The paperboy

The paperboy

The year was 1944. Dad’s family had just moved to Chatham Street in New Haven, Connecticut. He was not quite 14, and already hungry to earn some money.

Before long, he had a job as a paperboy.

The Morning Journal and Courier had been around since 1848. As indicated by its name, it was the morning paper, so Dad had to roll out of bed early – about 5:30am – six days a week, no matter what the weather.

Journal and Courier banner

With 35 or so families on his list – and no bicycle – Dad had to hustle, often pre-dawn. He became skilled at scaling the papers (that’s paperboy lingo for throwing). He’d pull a newspaper out of his cloth satchel, fold it into a “chuck,” and toss the now-square paper onto a porch. He even figured out how to land them neatly on the duplex’s second-floor porches. (I’m picturing a frisbee toss.)

Late afternoon on Saturdays, Dad went door to door to collect payment for the week’s papers. To me, that sounds like the worst part of the job, but Dad loved it.

About half of his route was on the other side of Grand Avenue from where he lived. The neighborhood included lots of Italian immigrants.

“They’d answer the door and invite me to supper!”

Harold Edward Vayo II, circa 1944. Paperboy.

Dad says each house smelled better than the last, with supper cooking or already on the table. Spaghetti. Lasagna. Minestrone.

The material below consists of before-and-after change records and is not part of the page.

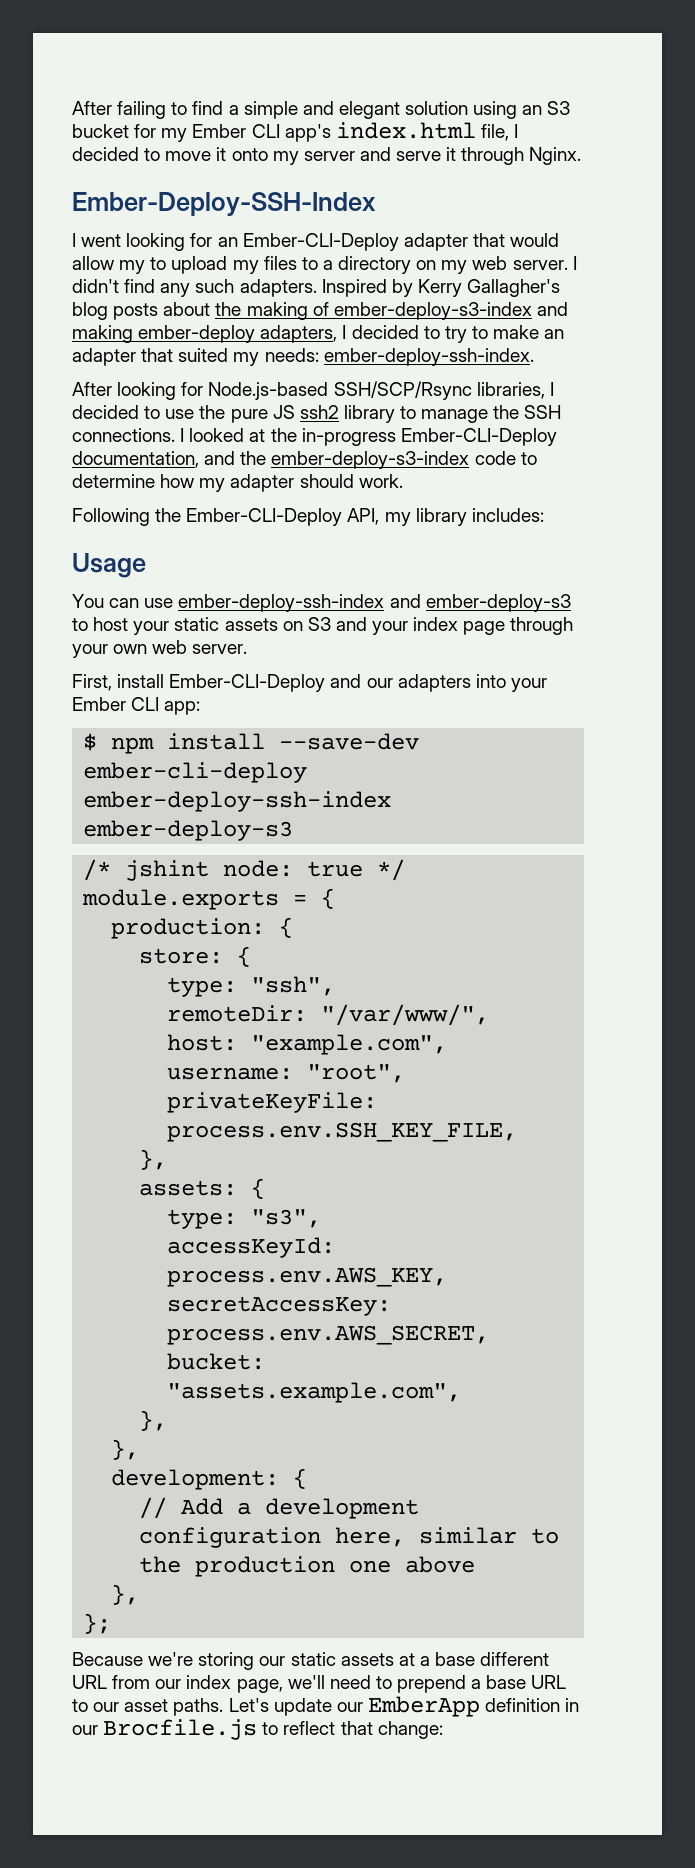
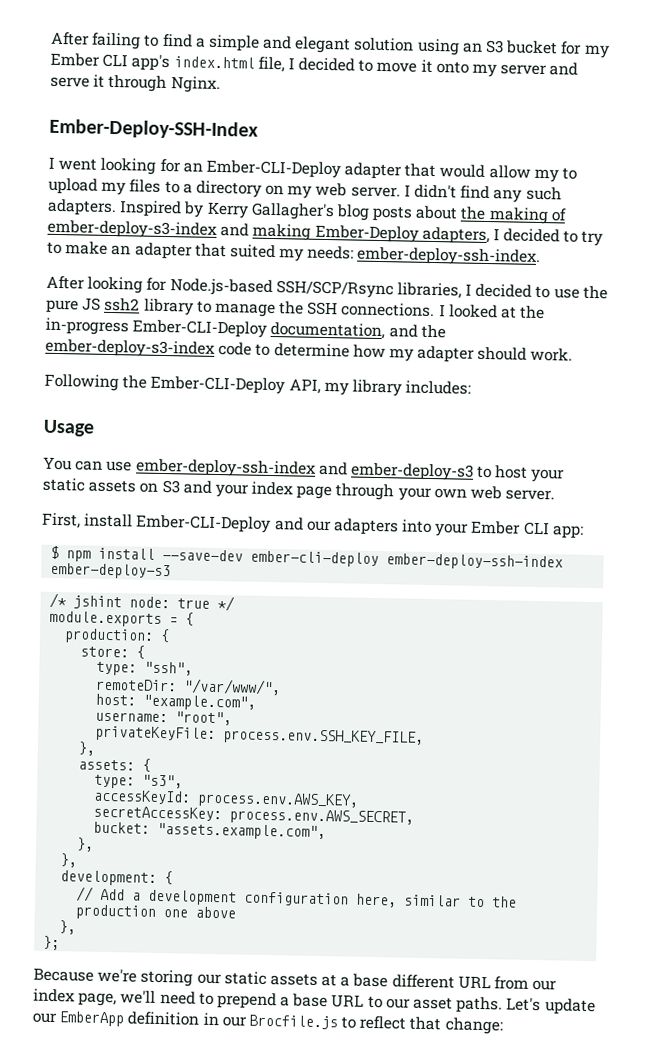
[138,325,256,343] ember-deploy -> [314,224,419,243] Ember-Deploy

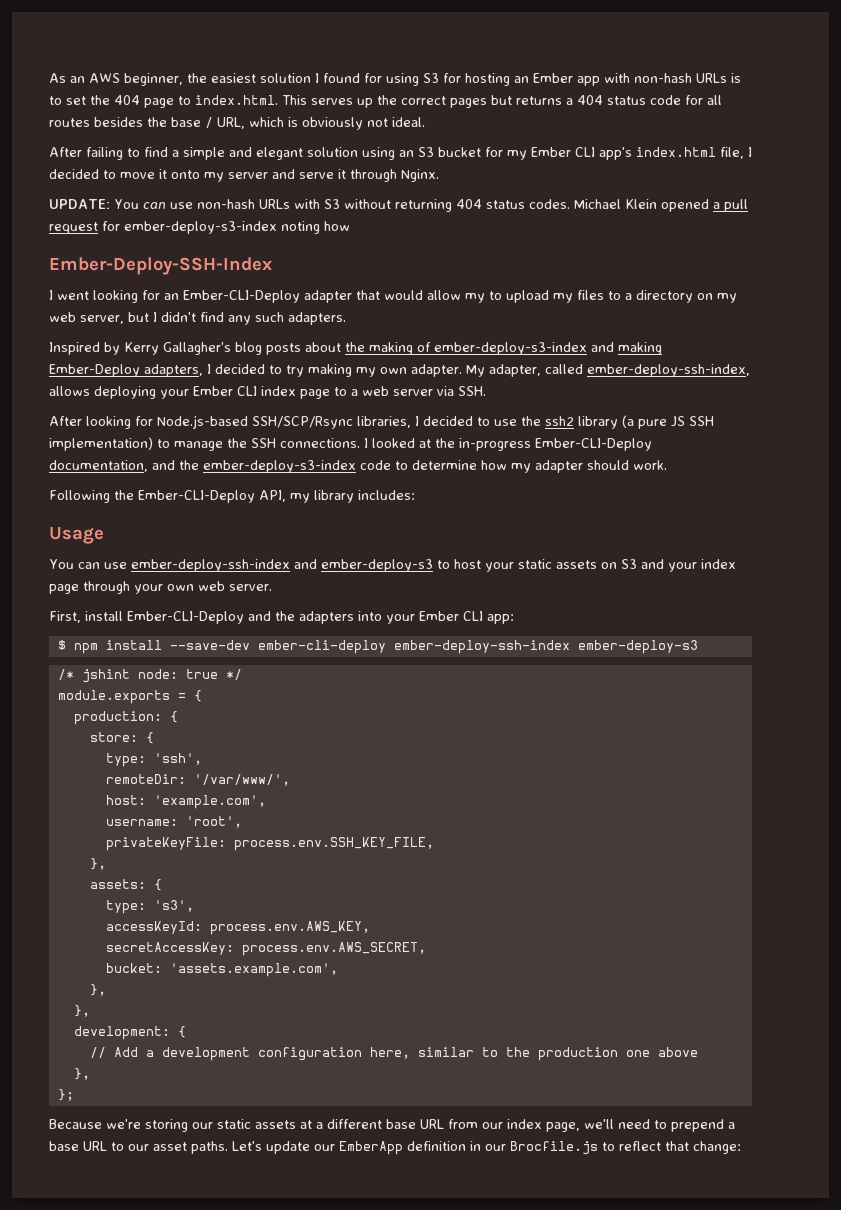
(51, 38) none -> [49,73,741,86] [49,95,722,108] [49,117,425,130] As an AWS beginner, the easiest solution I found for using S3 for hosting an Ember app with non-hash URLs is to set the 404 page to index.html. This serves up the correct pages but returns a 404 status code for all routes besides the base / URL, which is obviously not ideal. //
(221, 84) none -> [49,199,748,212] [49,221,350,234] // UPDATE: You can use non-hash URLs with S3 without returning 404 status codes. Michael Klein opened a pull request for ember-deploy-s3-index noting how
[350,186,401,198] server. -> [80,312,149,324] server, but
(117, 207) none -> (346, 318) //
[47,241,542,267] to make an adapter that suited my needs: ember-deploy-ssh-index. -> [308,364,750,377] [49,386,486,399] making my own adapter. My adapter, called ember-deploy-ssh-index, allows deploying your Ember CLI index page to a web server via SSH.
[46,297,194,316] pure JS ssh2 library -> [545,415,714,429] [49,437,153,451] ssh2 library (a pure JS SSH implementation)
[306,520,332,532] our -> [275,611,295,621] the
[144,661,194,676] "ssh", -> [153,753,202,765] 'ssh',
[183,678,282,696] "/var/www/", -> [193,774,290,786] '/var/www/',
[143,694,257,711] "example.com", -> [153,795,266,809] 'example.com',
[175,711,233,726] "root", -> [185,816,242,828] 'root',
[142,774,184,789] "s3", -> [153,900,194,912] 's3',
[157,822,327,841] "assets.example.com", -> [169,963,338,977] 'assets.example.com',
[352,973,455,989] base different -> [327,1119,416,1129] different base

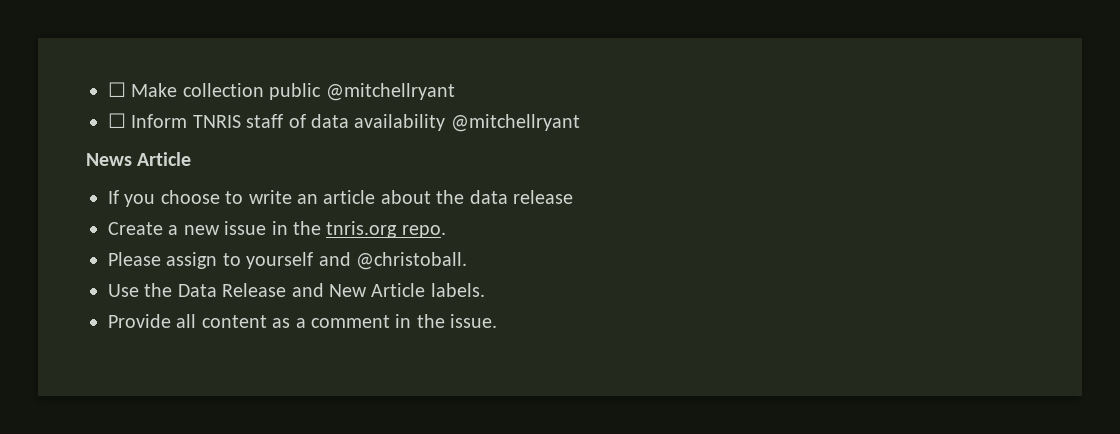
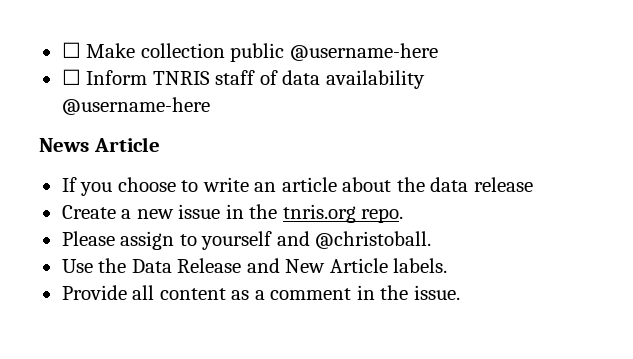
[325,83,455,101] @mitchellryant -> [289,43,438,61] @username-here
[450,114,580,132] @mitchellryant -> [61,97,210,115] @username-here

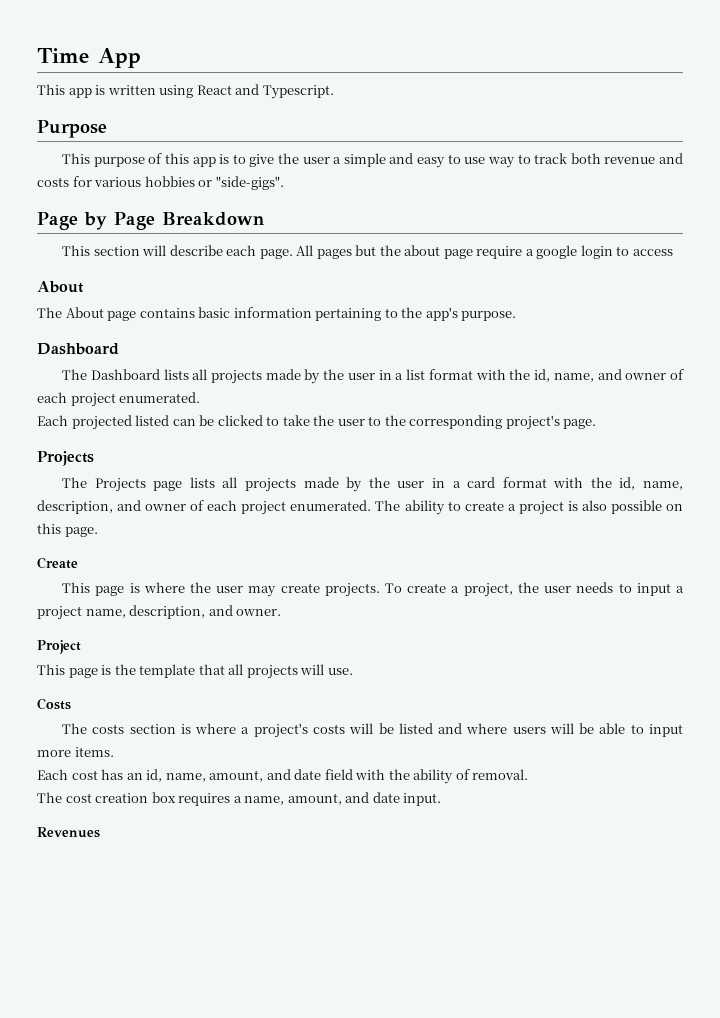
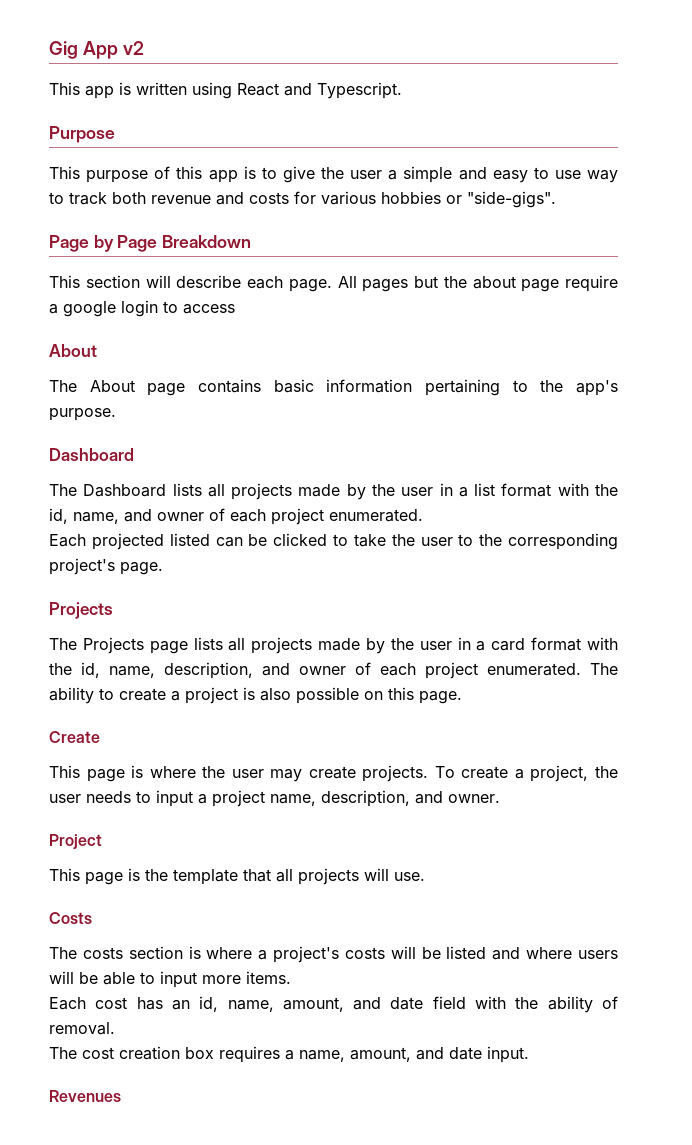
[37,48,89,63] Time -> [49,41,78,59] Gig
(141, 58) none -> [122,41,144,55] v2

A few times, he was even offered a glass of wine. Although tempted, he begged off, knowing his mom would have supper ready when he got home.

When the paperboy finished up the week’s collections, he’d wait at an assigned street corner and specific time for an older newspaper employee to drive by and collect the coins (cash-only back then).

Dad enjoyed this first job a lot. His “clients” were friendly and nearly always paid up on time.

But after about a year, when the chance came to work as a soda jerk, it was time to move on to more hours and better pay.

As Dad finished up his last week as a paperboy, he stopped by each house one more time, smelled the aroma of family feasts, collected the week’s payments, and turned over the till to the older employee one last time.

Or actually, no.

“The guy never showed up!” Dad recalls. “I waited and waited on the corner for him. Finally, I just went home.

“I guess I still owe him somewhere around six dollars …”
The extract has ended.